Because of the experiences I had as a kid, and because I was a little older when Fun Lovin’ Criminals started, I wasn’t going to get gassed by some music business guy in a suit. Those sort of dudes aren’t intimidating if you’re from where I come from. I had a good sense of my own taste and confidence in what I was doing. I really didn’t mind saying no. If something was corny and stupid, the band wouldn’t do it. One radio station wouldn’t play any of our music for five years because we refused to do some summer show where they wanted us to lip-sync. The kind of attitude I had is not what the industry wants. Just look at Harry Styles: “Wear that dress, do that song – if you don’t want to we’ll just move on to the next guy.” I once wrote a song called We Are All Very Worried About You, which was partly about my mental health. The record company was very unsure, but I was like, “I don’t care.” I wasn’t about to get yanked around and spat back out again.

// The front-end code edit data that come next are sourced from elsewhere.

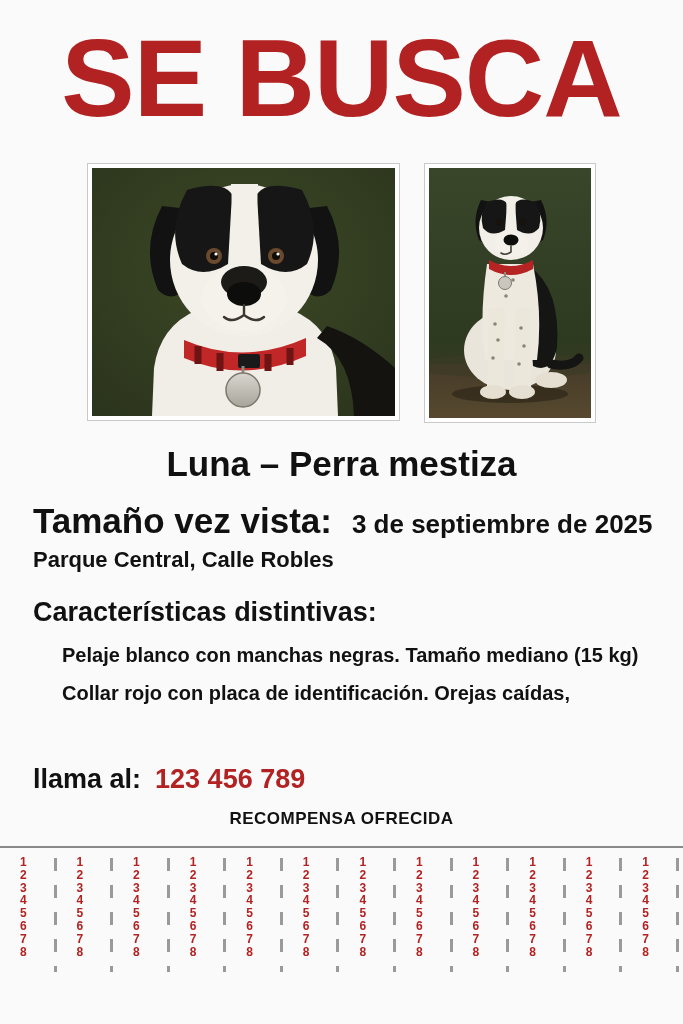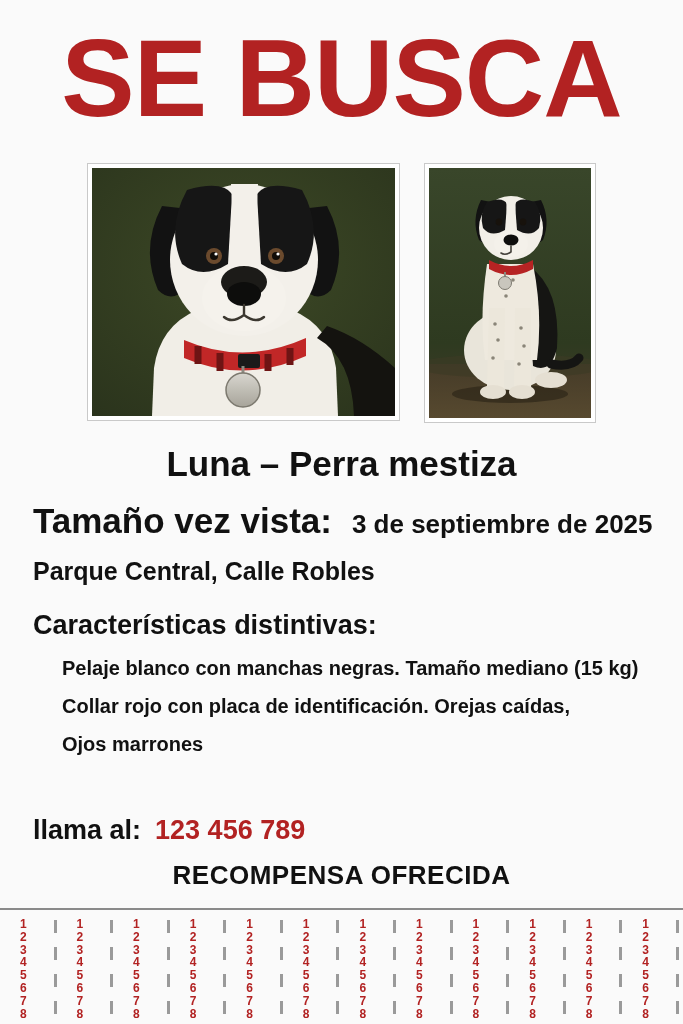--- a/index.html
+++ b/index.html
@@ -61,7 +61,7 @@
   .last-seen .label { font-size: 35px; font-weight: bold; }
   .last-seen .date { font-size: 26px; font-weight: bold; margin-left: 20px; }
 
-  .location { margin-top: 16px; font-size: 25px; font-weight: bold; }
+  .location { margin-top: 6px; font-size: 22px; font-weight: bold; }
 
   .features-heading { margin-top: 24px; font-size: 27px; font-weight: bold; }
   .feature { margin-top: 16px; font-size: 20px; font-weight: bold; line-height: 22px; margin-left: 29px; }

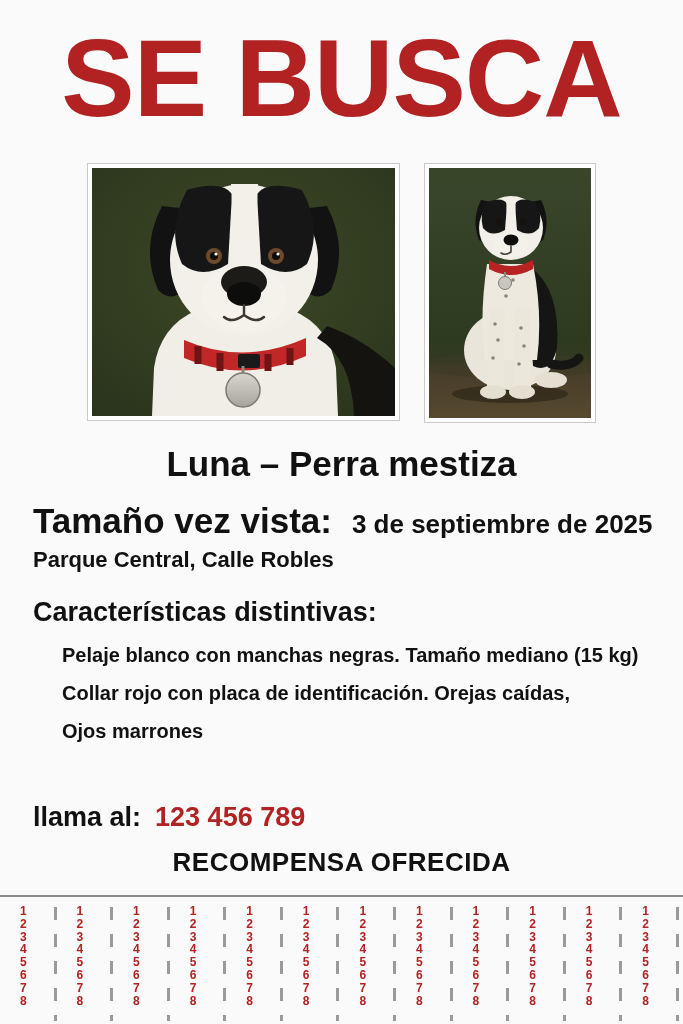--- a/index.html
+++ b/index.html
@@ -248,7 +248,6 @@
     <h3 class="features-heading">Características distintivas:</h3>
     <p class="feature">Pelaje blanco con manchas negras. Tamaño mediano (15 kg)</p>
     <p class="feature">Collar rojo con placa de identificación. Orejas caídas,</p>
-    <p class="feature">Ojos marrones</p>
 
     <p class="contact">
       <br>

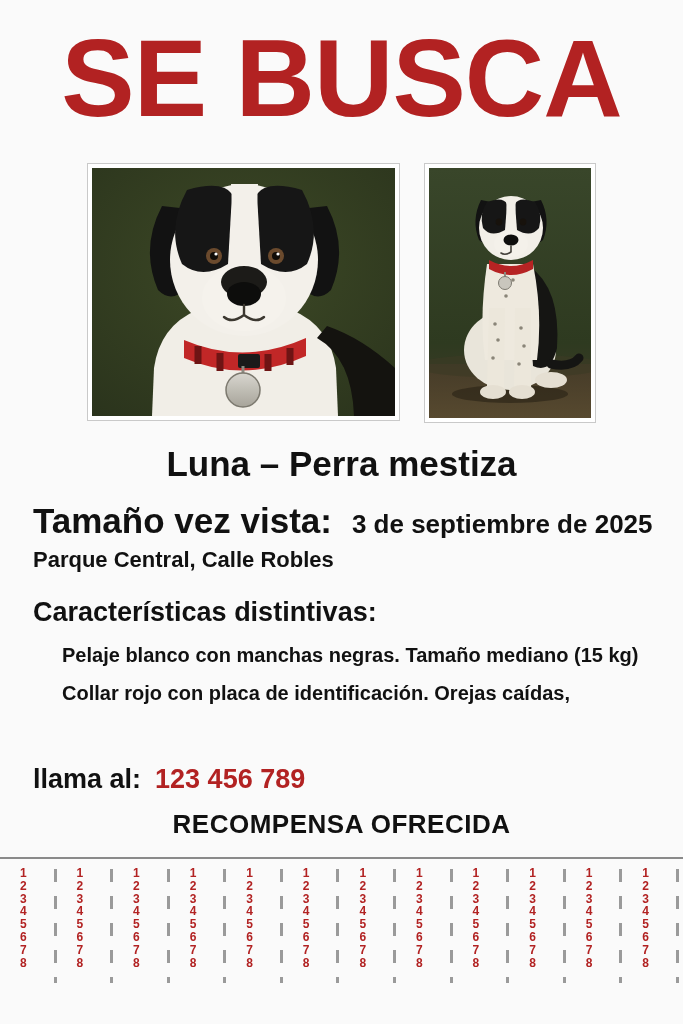--- a/index.html
+++ b/index.html
@@ -72,7 +72,7 @@
   .reward {
     margin-top: 13px;
     text-align: center;
-    font-size: 26px;
+    font-size: 17px;
     font-weight: bold;
     letter-spacing: 0.5px;
   }

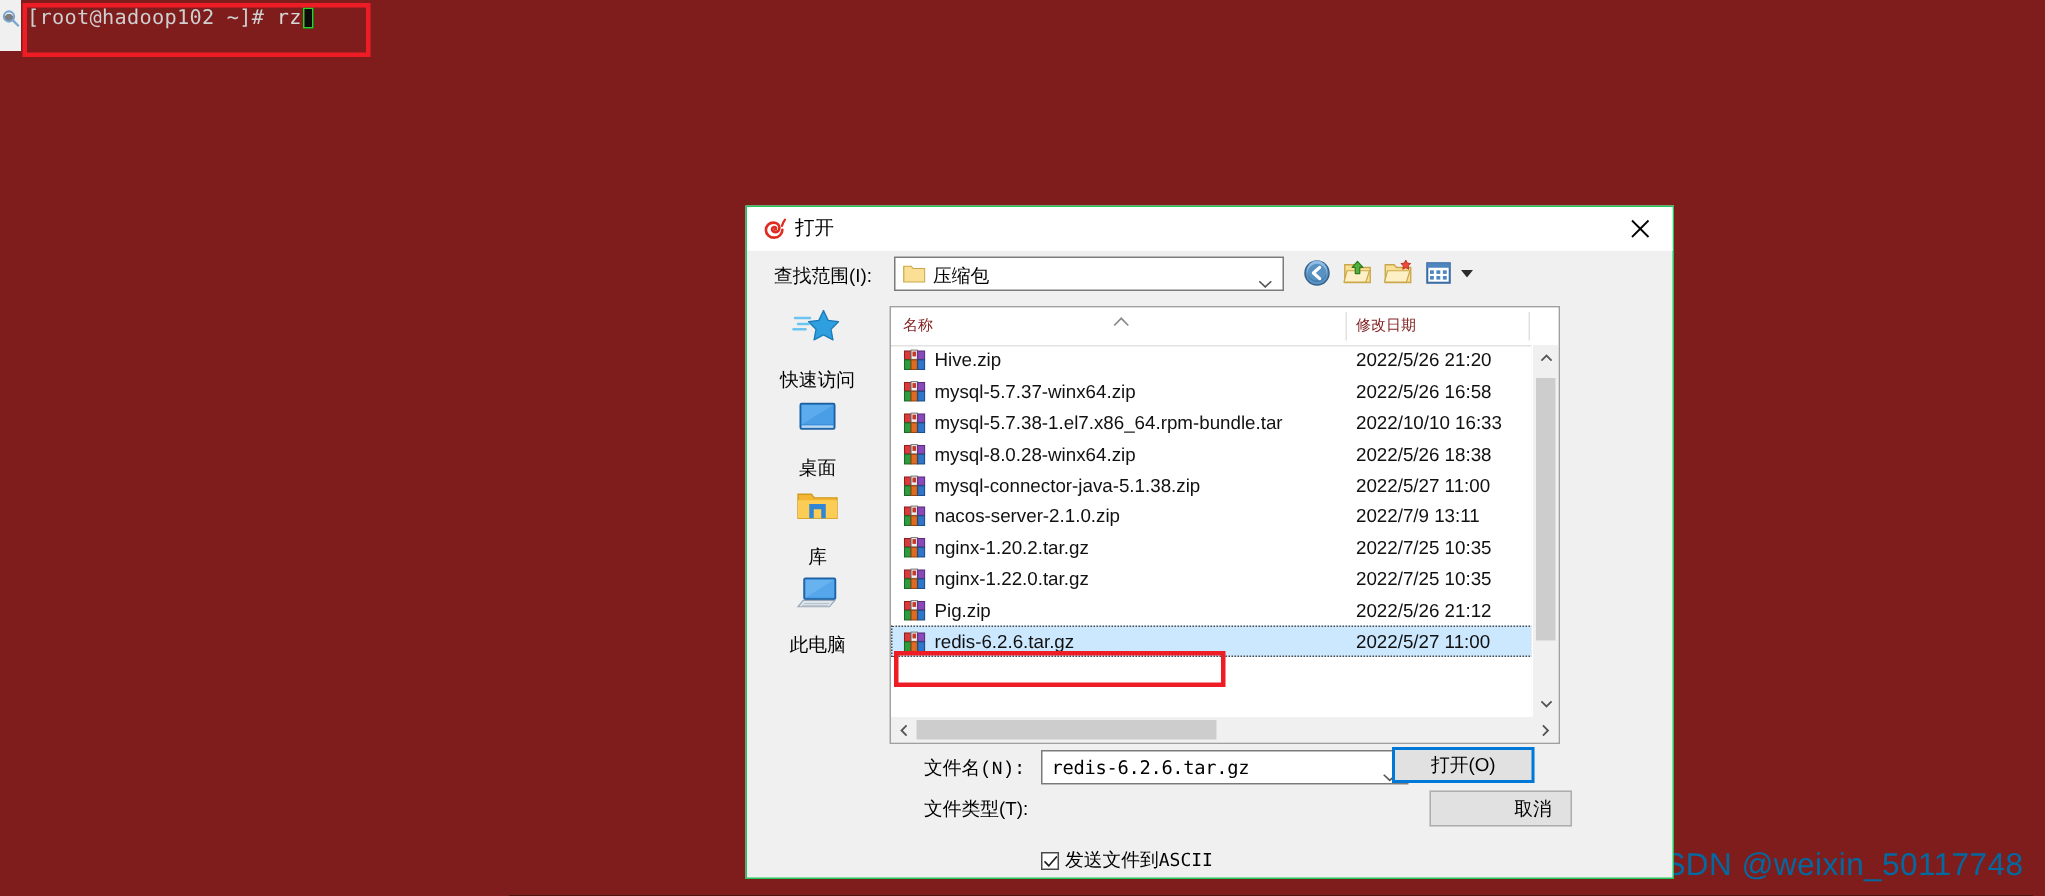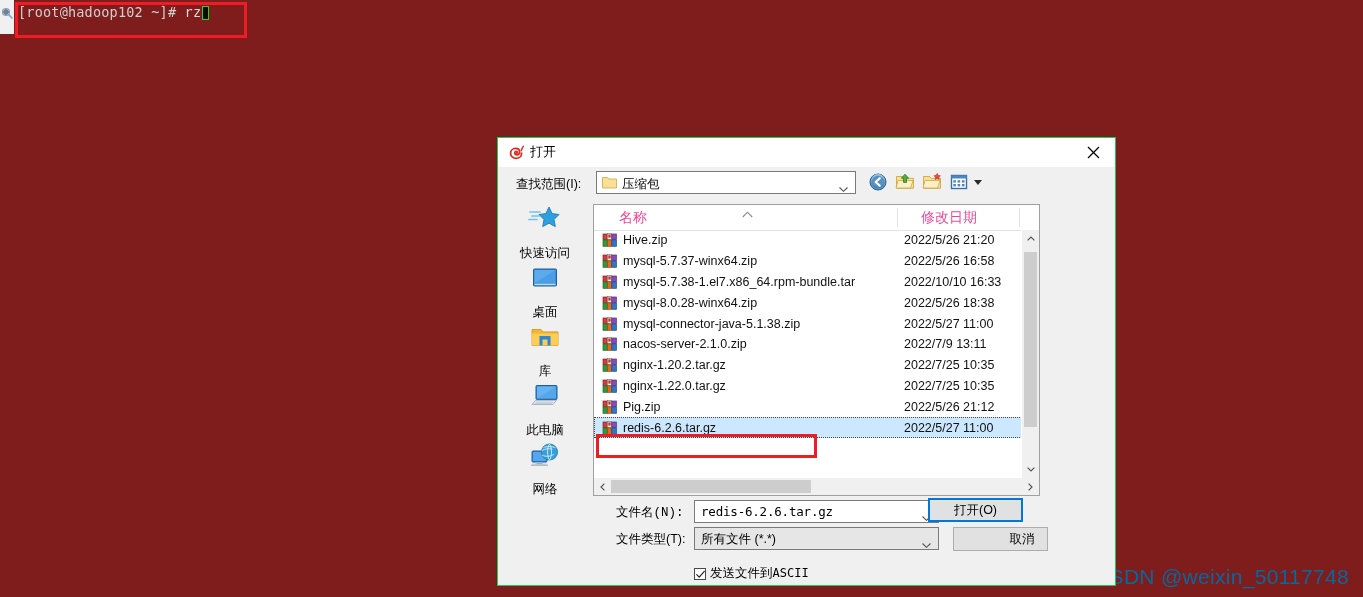--- a/index.html
+++ b/index.html
@@ -132,7 +132,7 @@
   }
   .hcell{
     position:absolute;top:0;height:25px;line-height:25px;
-    font-size:14px;color:#ec4899;cursor:default;margin-left:17px;
+    font-size:10px;color:#7f1d1d;cursor:default;
   }
   #h-name{left:8px;}
   #h-date{left:310px;}

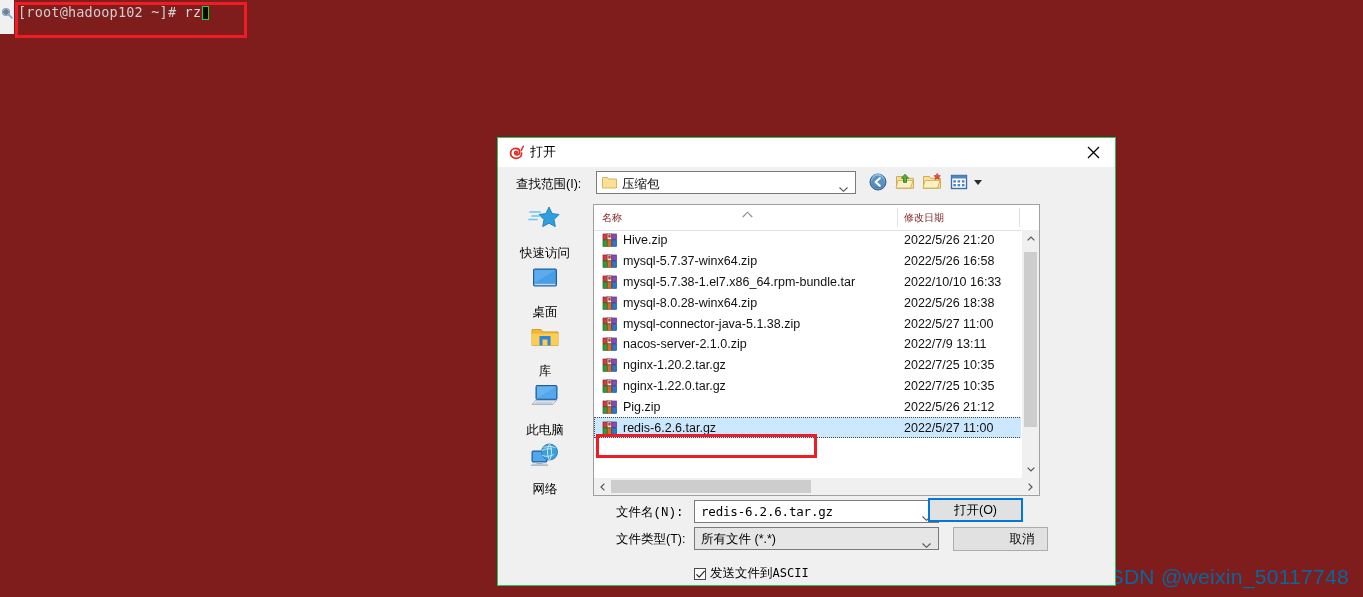--- a/index.html
+++ b/index.html
@@ -371,20 +371,6 @@
       <div class="plabel">此电脑</div>
     </div>
 
-    <div class="place">
-      <div class="pic">
-        <svg width="34" height="30" viewBox="0 0 34 30">
-          <rect x="4" y="10" width="15" height="11" rx="1" fill="#2f86d6" stroke="#1f5f9d" stroke-width="1"></rect>
-          <path d="M5 11h13v9H5z" fill="#55a6ea"></path>
-          <path d="M8.5 21h6v2.5h-6z" fill="#9fb4c6"></path>
-          <path d="M3 24.5h17l-1.5-1.3H4.5z" fill="#dfe7ee" stroke="#9aa8b5" stroke-width="0.7"></path>
-          <circle cx="21.5" cy="11" r="8" fill="#3aa0d8" stroke="#2a7cae" stroke-width="0.9"></circle>
-          <path d="M13.8 9.5c3-1.6 7-2.3 10.4-1.3M14.2 14.2c3.6 1.8 8.6 1.3 11.6-.9M21.5 3.1c-2.6 2.8-2.6 13 0 15.9M21.5 3.1c2.6 2.8 2.6 13 0 15.9" fill="none" stroke="#d8eefb" stroke-width="0.9"></path>
-          <path d="M15.5 6.5c2-1.0 9-1.4 12 .3" fill="none" stroke="#eaf6ff" stroke-width="0.8"></path>
-        </svg>
-      </div>
-      <div class="plabel">网络</div>
-    </div>
   </div>
 
   <div id="listbox">

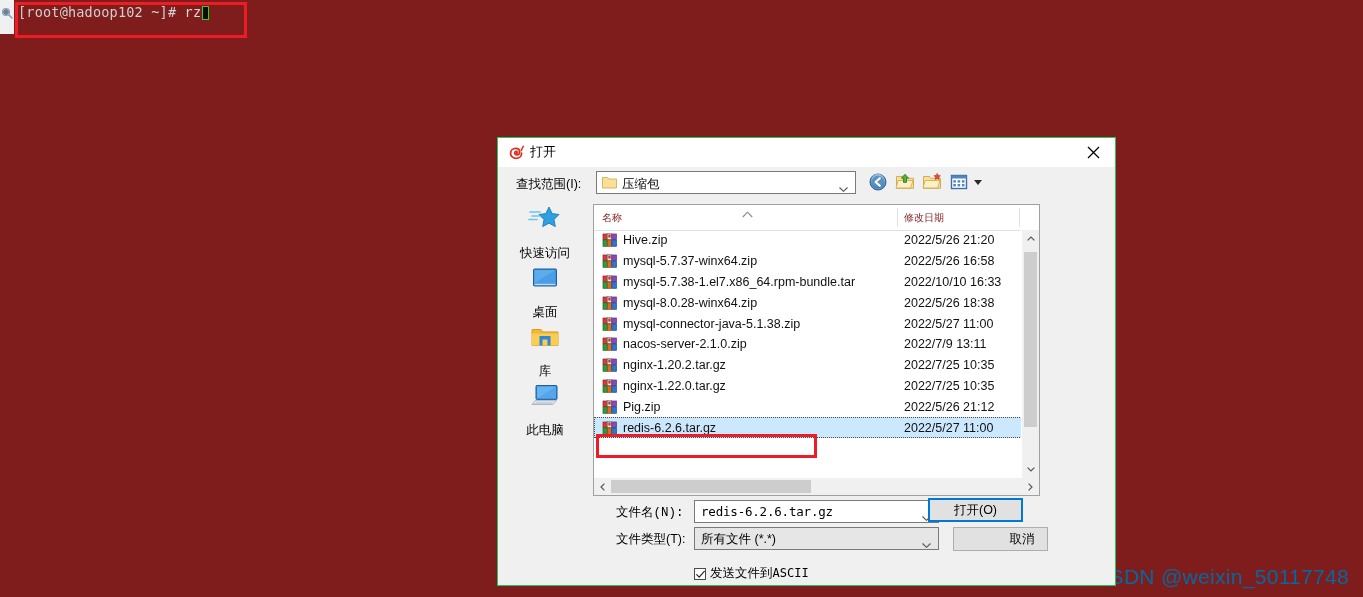--- a/index.html
+++ b/index.html
@@ -560,14 +560,6 @@
   </div>
 
   <div class="frow-label" id="ftype-lbl">文件类型(T):</div>
-  <div class="frow-combo" id="ftype-combo">
-    <div id="ftype-value">所有文件 (*.*)</div>
-    <div class="combo-arrow">
-      <svg width="9" height="5" viewBox="0 0 9 5">
-          <path d="M0.5 0.5L4.5 4.3L8.5 0.5" fill="none" stroke="#555" stroke-width="1.1"></path>
-        </svg>
-    </div>
-  </div>
 
   <div class="dlg-btn" id="open-btn">打开(O)</div>
   <div class="dlg-btn" id="cancel-btn">取消</div>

The gunner in the marines once told me that “courage is just doing it scared”. I still say that to myself every day, and when the band got successful, I used it as my ethos. I quickly realised that trauma and fame did not mix well together. I am very self-conscious, and had to make myself comfortable in situations that I was not necessarily comfortable in, like going to award shows or schmoozing with freaking Madonna and Donatella Versace. I’d have a couple of extra drinks to cool myself down and try to mask the anxiety with a substance. Often I would turn into my own worst enemy. How I look back at the Never Mind the Buzzcocks thing [when Morgan smashed a mug on a table in 2013] is that it was a PTSD episode. The white wine definitely didn’t help. Unfortunately it happened on TV instead of in a pub in Lewisham, and I’ve since quit drinking alcohol.
I used to be a tropical storm, and now I’m a pressure front. My beautiful wife is a big part of that change. Marrying her was one of the smartest things I ever did, and now I have a wonderful son. My mum was a lovely cat, but she worked a lot when I was a kid, and all I ever wanted was a family. Now I have one, and it’s fantastic.
I’ve dealt with a lot of what was heaped on me when I was young, and that’s the message I’d give the boy in this photo: there’s hard work ahead, but if you hold on, stop yourself from ending things, life’s going to be all right.